Sorting Algorithms
| Algorithm | Best Time | Average Time | Worst Time | Worst Space |
|---|---|---|---|---|
| Quicksort | O(n log n) | O(n log n) | O(n^2) | O(log n) |
| Mergesort | O(n log n) | O(n log n) | O(n log n) | O(n) |
| Heapsort | O(n log n) | O(n log n) | O(n log n) | O(1) |
| Tree Sort | O(n log n) | O(n log n) | O(n^2) | O(n) |
| Bubble Sort | O(n) | O(n^2) | O(n^2) | O(1) |
| Insertion Sort | O(n) | O(n^2) | O(n^2) | O(1) |
| Selection Sort | O(n^2) | O(n^2) | O(n^2) | O(1) |
Quicksort
- Partition array
- Pick some element to be the pivot element
- Go through array
- If current element is smaller than the pivot,
- Swap with current pointer to end of smaller elements
- Increment pointer
- Swap pivot element with the pointer element
- If current element is smaller than the pivot,
- Quicksort the left and right subarrays (leaving pivot in place).
Notes:
- Recursive
- Not stable sort
Mergesort
- Find midpoint of array, and split into two halves
- Mergesort each half
- Take resulting sorted arrays and merge them together
- Keep pointer to each
- Take smaller value until one array is empty
- Dump remaining array into end of new merged array
Notes:
- Recursive
- Stable
Heapsort
The following uses a max heap, where the array is used like a pseudo tree with the following methods available:
- Parent(i) = floor(i/2)
- Left(i) = 2*i
- Right(i) = 2*i + 1
The only rule in a max heap is that an element’s parent is greater than or equal to (>=) the element. (Min heap is the opposite)

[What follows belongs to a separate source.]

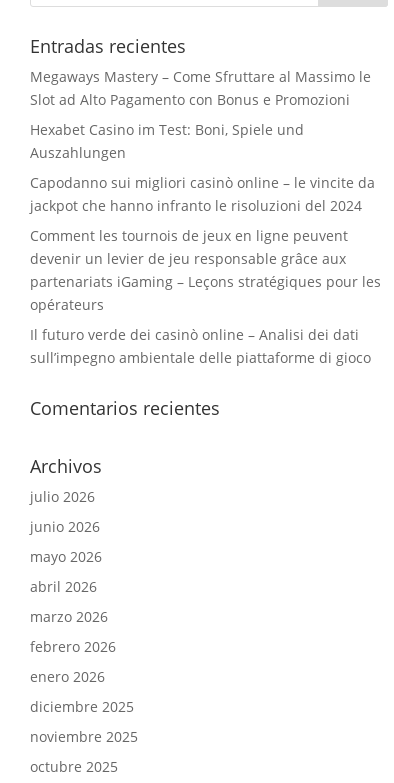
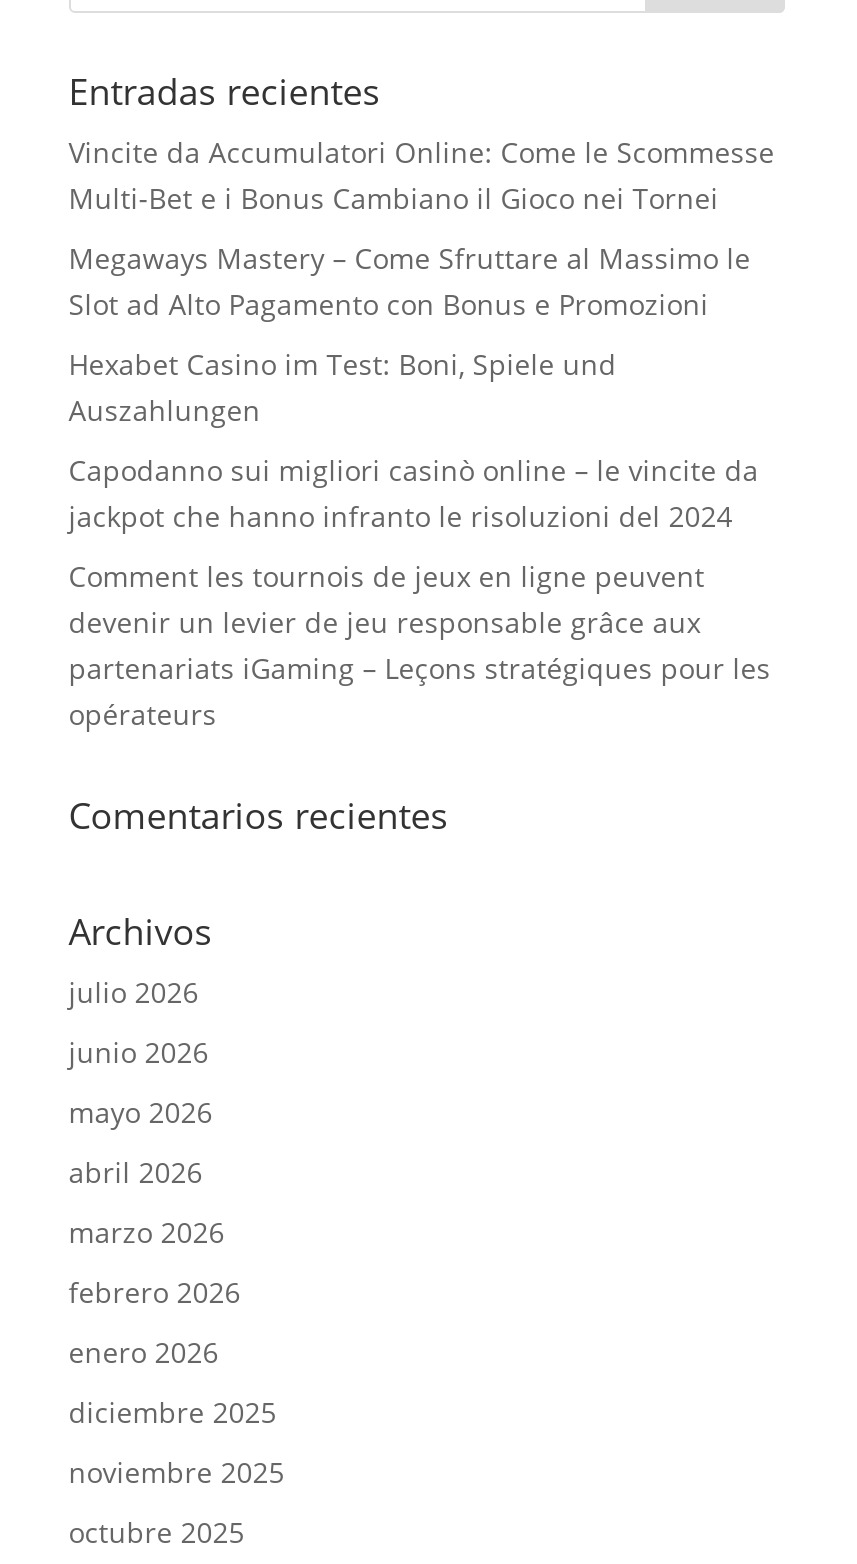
none -> [69,132,775,216] Vincite da Accumulatori Online: Come le Scommesse | Multi‑Bet e i Bonus Cambiano il Gioco nei Tornei
moved [30,67,381,314] -> [69,238,771,732]: Megaways Mastery – Come Sfruttare al Massimo le | Slot ad Alto Pagamento con Bonus e Promozioni | Hexabet Casino im Test: Boni, Spiele und | ... | partenariats iGaming – Leçons stratégiques pour les | opérateurs
[30,325,371,367] Il futuro verde dei casinò online – Analisi dei dati | sull’impegno ambientale delle piattaforme di gioco -> none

- Build Max Heap out of array
- Starting at the midpoint of the array to the start (index 0),
MAX HEAPIFY():- Get Left and Right children indices of current index
- If Left child is within bounds of the heap, and Left child is bigger than the current element,
- Largest is the Left child
- If Right child is within the bounds of the heap, and Right child is bigger than Largest,
- Largest is the right child
- If Largest is not the current element,
- Swap current element with the largest element
- Run
MAX HEAPIFY()on the current element’s new location (Largest’s old location)
- Starting at the midpoint of the array to the start (index 0),
- Starting at end of array, swap top of heap (biggest element, index 0) with current index i.
- Max Heapify remaining elements (0 -> i - 1)
Notes:
- Not stable
Insertion Sort
- Start at index 0
- While not at end of array
- Get current index value
- Insert it into its correct place in the sorted section of the array
- Shift remaining sorted values down
Mergesort vs Quicksort
While both have similar average times, and quicksort has worse worst case time, quicksort can be faster due to less overhead copying and merging arrays, as it is in place.